Two stars circling each other are speeding up in a tell-tale way that scientists attribute to gravitational waves: ripples in the very fabric of space and time.
The stars are dense objects called white dwarfs, which are so close together they take less than 13 minutes to orbit each other. The two white dwarfs, remnants of stars that used to be as big as our sun, are only spread apart by one-third of the distance between the Earth and the moon.
In observing this system, astronomers have made the first measurements in optical light of motions that must be caused by gravitational waves, they said.
"This result marks one of the cleanest and strongest detections of the effect of gravitational waves," astronomer Warren Brown of the Smithsonian Astrophysical Observatory said in a statement. [ 8 Baffling Astronomy Mysteries ]
Gravitational waves are predicted by Einstein's general theory of relativity, which posits that gravity warps space and time, causing objects traveling through it to follow a curved path. White dwarfs, being so dense, are thought to create such waves of gravity if they orbit around each other so closely. These waves would carry energy away from the system, causing the stars to crowd closer together and speed up in their orbital motion.
When astronomers first observed this system, designated SDSS J065133.338+284423.37 (J0651 for short), the stars appeared to eclipse each other, or overlap, slightly less often.

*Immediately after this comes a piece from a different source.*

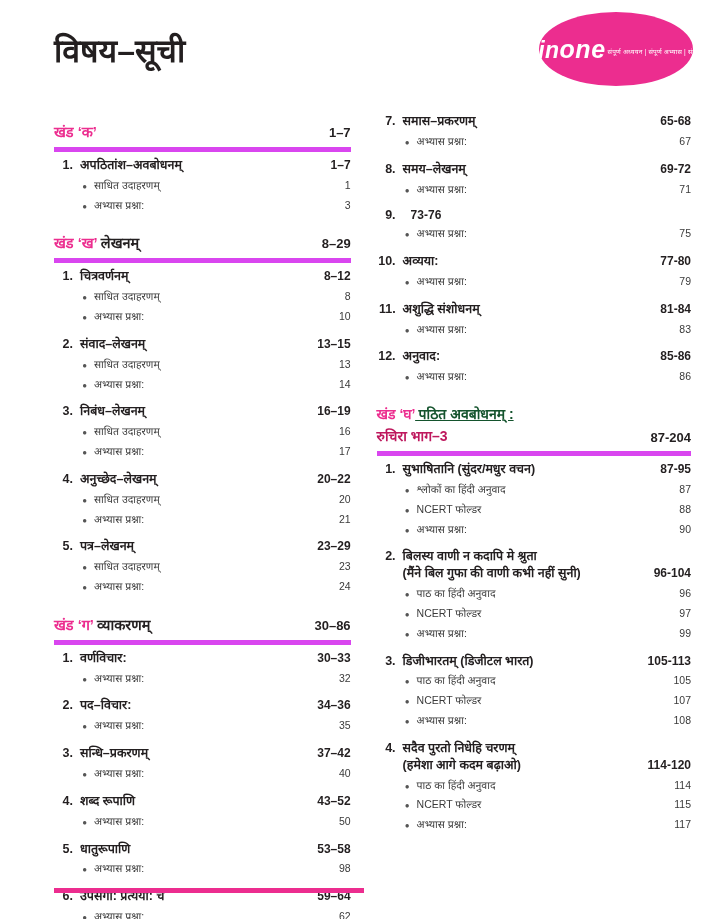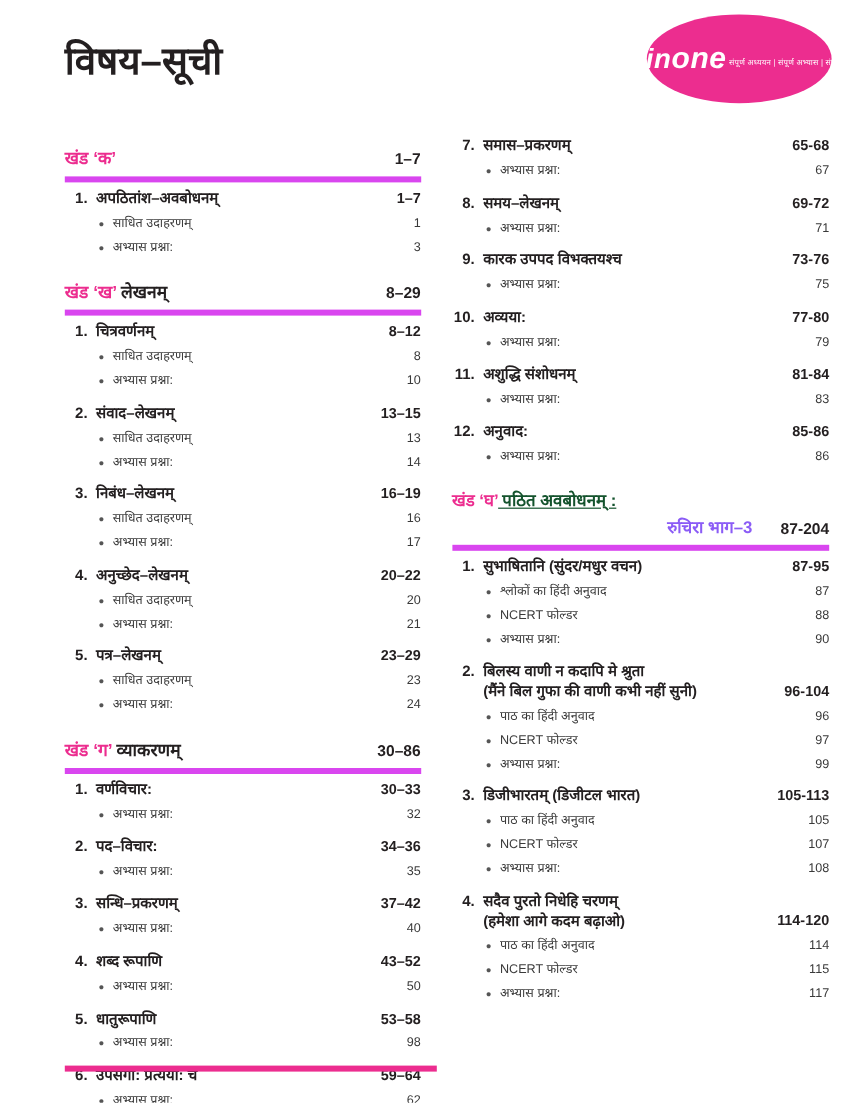"कारक उपपद विभक्तयश्च" div.name { html: <div>कारक उपपद विभक्तयश्च</div> -> none }
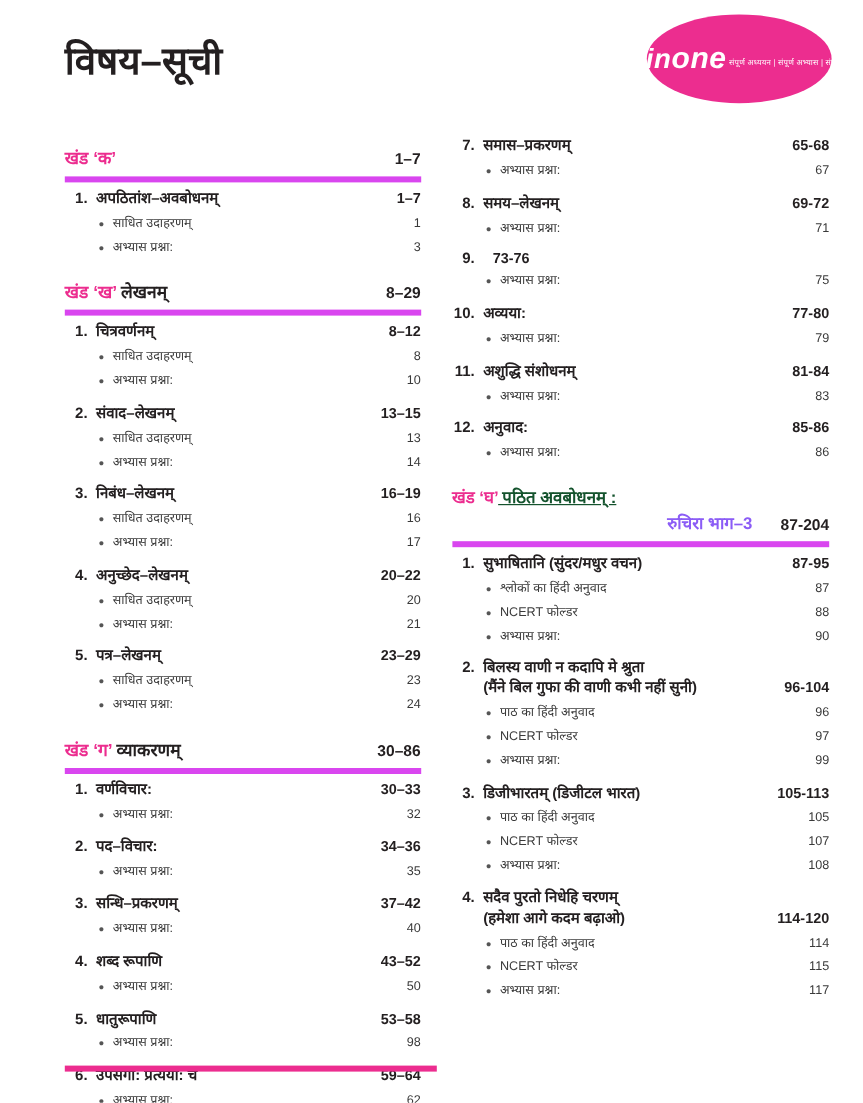"रुचिरा भाग–3" .sec.two-line .l2 { color: #8b5cf6 -> #be185d; text-align: right -> left }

"Compared to April 2011, when we discovered this object, the eclipses now happen six seconds sooner than expected," said research team member Mukremin Kilic of the University of Oklahoma.
This quickening of motion is just what's expected if gravitational waves are being produced.
Such waves have never been detected directly, though a previous observation of a binary system composed of two dense stellar remnants (a pulsar and a neutron star) in radio light observed a similar quickening of their orbital motion. That observation, by Russell Hulse and Joseph Taylor, was awarded the 1993 Nobel Prize for providing the first indication of gravitational waves.
A ground-based experiment called LIGO (Laser Interferometer Gravitational Wave Observatory) could be the first to detect these space-time ripples directly when an upgraded version is complete in the next few years.
As for the two white dwarfs in J0651, scientists predict they will continue to orbit each other faster and faster in the future, with eclipses occurring more than 20 seconds sooner in April 2013 than they did in April 2011. Each year, about 0.25 milliseconds is shaved from the total orbital period of the stars.
After about 2 million years, the white dwarfs will come so close together they merge into one.
"Every six minutes the stars in J0651 eclipse each other as seen from Earth, which makes for an unparalleled and accurate clock some 3,000 light-years away," said study lead author J.J. Hermes, a graduate student at the University of Texas at Austin.
The new measurements were made using more than 200 hours of observations from telescopes in Texas, Hawaii, New Mexico, and Spain's Canary Islands.
The researchers will report their findings in an upcoming issue of the Astrophysical Journal Letters.